Tirer les enseignements de l’échec du nucléaire français à Abou Dhabi
Auteurs : Olivier Babeau et Paul Ohana
Au moment où nous avons besoin de réaffirmer la capacité de notre tissu industriel à tirer profit, plus tard, de la reprise économique mondiale, le choix du Coréen Kepco au détriment de nos entreprises nationales ne laisse pas d’inquiéter. Il importe de tirer les enseignements de cet échec pour éviter qu’il ne se reproduise.
Notre affiche était belle : Areva, Alstom, GDF, Total et même EDF rappelé en grand renfort. Notre offre rassemblait des spécialistes reconnus dans tous les domaines du nucléaire : le combustible, l’équipement et l’exploitation. Trop sûrs de nos atouts, nous sommes totalement passés à côté des dimensions marketing et commerciale de l’opération.
La première erreur est marketing. Nous avons mal compris les ressorts d’un marché qui a considérablement évolué. L’importance des marchés du nucléaire, l’étalement des projets dans le temps, leur impact sur la maîtrise énergétique et l’économie des pays clients sont tels que la définition du fournisseur recherché a changé : il ne s’agit plus de faire la queue devant les grands groupes pour qu’ils veuillent bien vous vendre leur technologie. Face au développement de l’offre, les clients ne sont plus en position de faiblesse. Pour les convaincre et emporter le marché, avoir la meilleure technologie ne suffit plus.
Les nouveaux pays clients, dont Abou Dhabi, veulent de vrais partenaires pour 20 ans, voire 60 ans pour la construction et l’exploitation des centrales. Notre posture à Abou Dhabi a été celle d’expatriés condescendants daignant apporter une expertise là où nos concurrents se présentaient comme des amis venant réellement partager le savoir-faire au long court. Les Coréens se sont installés, multipliant les contacts et faisant l’effort d’une vraie proximité avec leur client. Ajoutons que les déclarations d’EDF exprimant le peu d’intérêt qu’ils avaient pour le projet n’ont pas dû jouer en faveur de la victoire française…
Vendre une centrale nucléaire implique une connaissance du pays client, de sa culture, de son environnement, une volonté de s’y implanter en partenaire ; autrement dit – n’en déplaise à nos ingénieurs – il faut déployer une réelle approche marketing de compréhension des attentes et des ressorts psychologiques des clients.
La seconde erreur est commerciale. Notre consortium, constitué d’entreprises jalouses de marquer leur identité et leur indépendance, a présenté un grand nombre d’interlocuteurs au client. L’image de l’offre était ainsi brouillée ; le client a probablement craint que la division des entreprises n’affecte à terme la qualité des prestations.

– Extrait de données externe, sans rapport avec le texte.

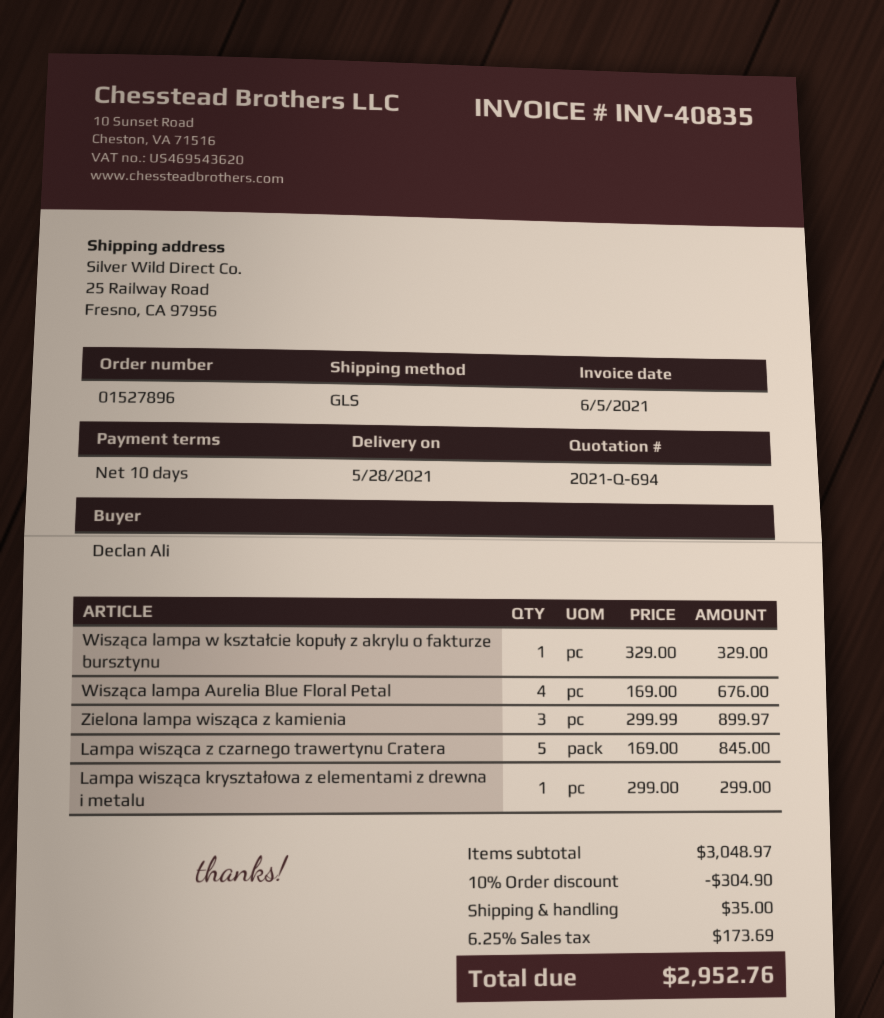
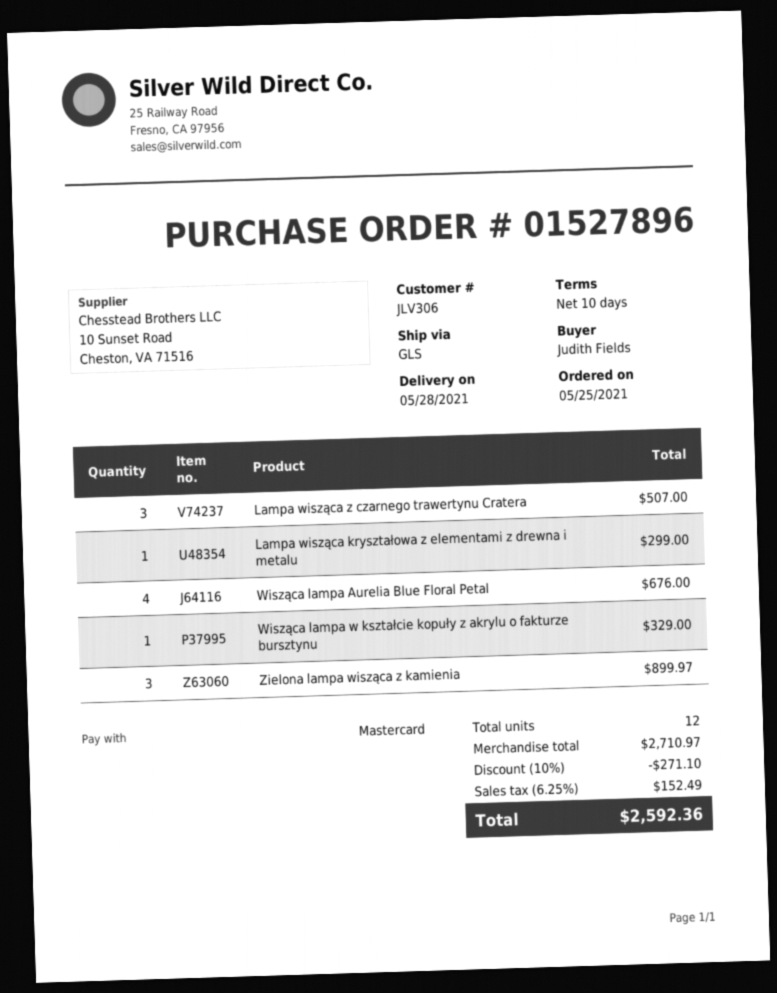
ordered by: Declan Ali -> Judith Fields
Lampa wisząca z czarnego trawertynu Cratera: 5 for 845.00 -> 3 for 507.00
subtotal: 3048.97 -> 2710.97
discount: 10% = 304.90 -> 10% = 271.10
shipping: 35.00 -> none
tax: 6.25% = 173.69 -> 6.25% = 152.49
total: 2952.76 -> 2592.36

Nous ne pouvons continuer d’aller en ordre dispersé au combat concurrentiel mondial que se livrent les entreprises de chaque pays. Il faut d’urgence que la marque France ait enfin un représentant unique par projet. L’Etat doit imposer un management cohérent et professionnel pour la conduite de ces projets qui dépassent de loin l’intérêt de quelques entreprises.
Il faut inciter nos grands groupes à créer, à partir de leur expertise et de leurs moyens, une société d’ingénierie nucléaire française qui serait un interlocuteur unique auprès des clients de par le monde. Comme toute entreprise analogue, elle passera les accords de partenariat voulus pour élaborer les solutions recherchées par le client.
L’échec d’Abou Dhabi doit être une sonnette d’alarme. Il n’était pas inéluctable. Orgueil, confiance excessive en nos technologies, négligence des procédés commerciaux les plus élémentaires : nous avons là la triste litanie du mal français. Souhaitons que nos industriels et nos politiques sachent faire de cette expérience l’électrochoc salutaire permettant de faire cesser les luttes d’ego picrocholines qui empêchent l’organisation cohérente de notre filière nucléaire.